(Data to use Opens)

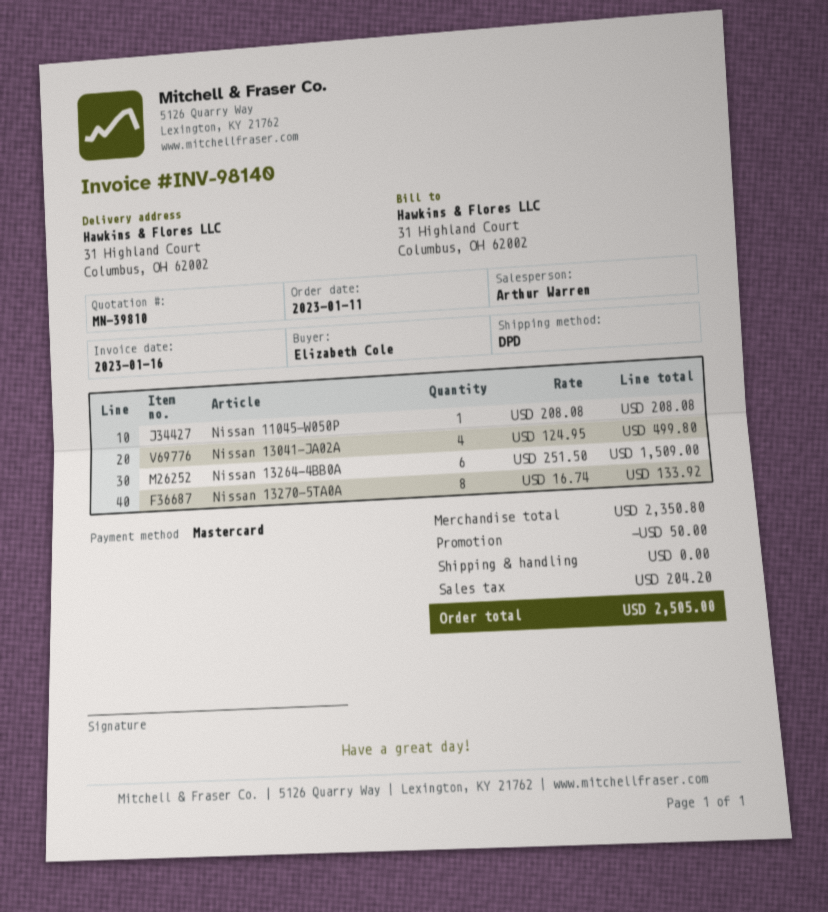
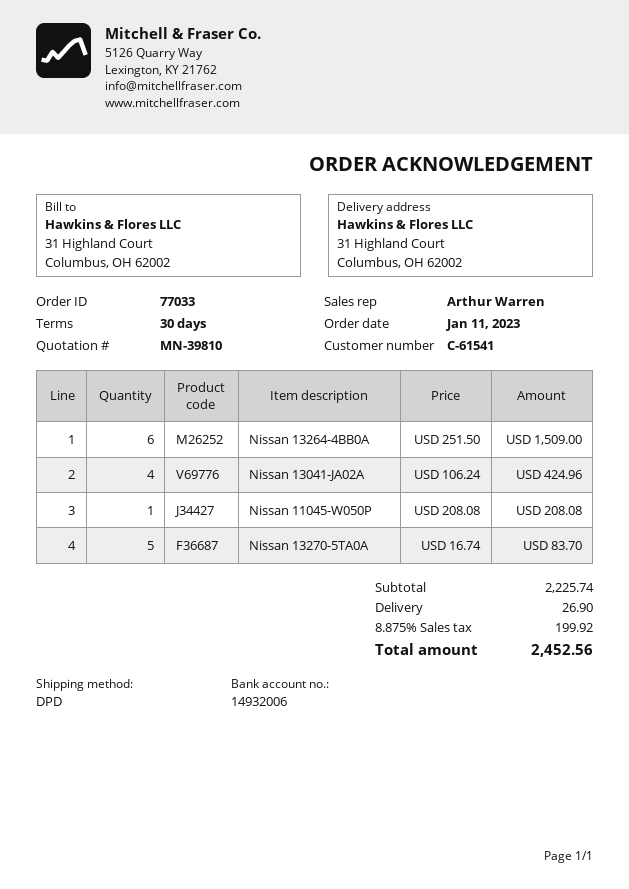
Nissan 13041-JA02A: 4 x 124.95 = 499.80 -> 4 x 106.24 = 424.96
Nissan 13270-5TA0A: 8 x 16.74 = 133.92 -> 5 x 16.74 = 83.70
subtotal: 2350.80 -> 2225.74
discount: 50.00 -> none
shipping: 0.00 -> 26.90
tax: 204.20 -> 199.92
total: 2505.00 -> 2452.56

(Data to use Closes)
(Data to use Opens)

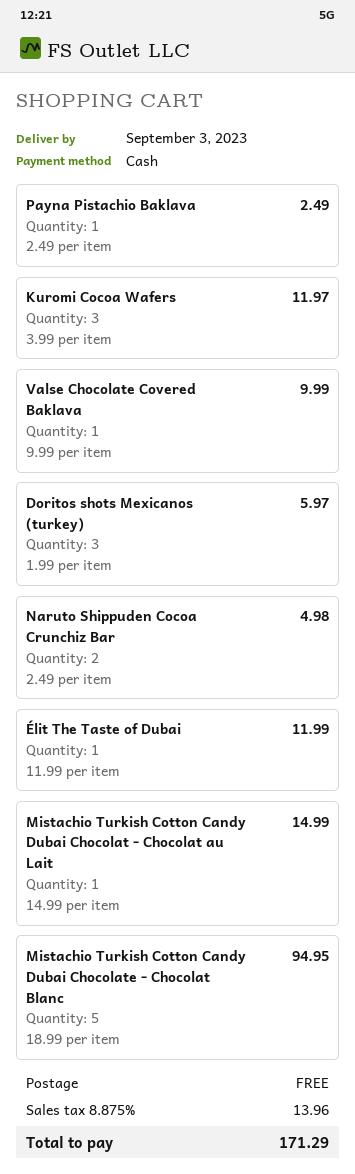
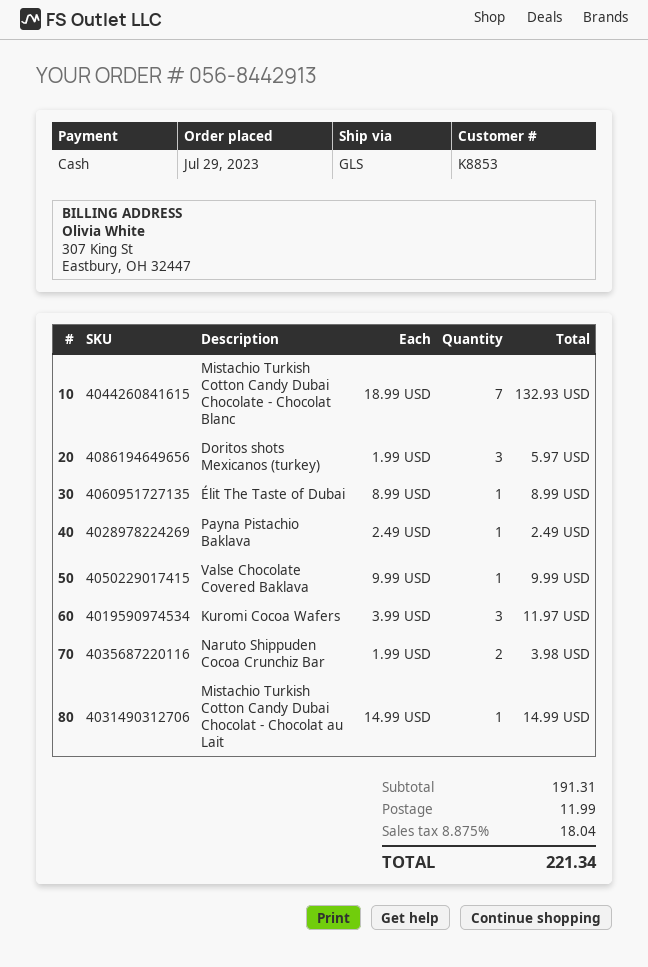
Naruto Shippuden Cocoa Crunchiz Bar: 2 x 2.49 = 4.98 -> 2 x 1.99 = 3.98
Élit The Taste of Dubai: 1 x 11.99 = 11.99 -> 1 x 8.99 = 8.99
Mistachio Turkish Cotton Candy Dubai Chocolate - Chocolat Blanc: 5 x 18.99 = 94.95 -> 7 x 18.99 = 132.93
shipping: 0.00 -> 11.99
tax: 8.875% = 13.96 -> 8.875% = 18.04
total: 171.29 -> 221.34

(Data to use Closes)
(Data to use Opens)

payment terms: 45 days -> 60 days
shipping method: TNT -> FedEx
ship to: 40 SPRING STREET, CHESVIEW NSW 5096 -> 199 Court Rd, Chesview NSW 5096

(Data to use Closes)

Work task: Scan the listing above for the line that has "Nissan 13270-5TA0A: 8", then copy exactly from that line through the line that has "total: 2505.00 -> 2452.56".

Response to the exercise:
Nissan 13270-5TA0A: 8 x 16.74 = 133.92 -> 5 x 16.74 = 83.70
subtotal: 2350.80 -> 2225.74
discount: 50.00 -> none
shipping: 0.00 -> 26.90
tax: 204.20 -> 199.92
total: 2505.00 -> 2452.56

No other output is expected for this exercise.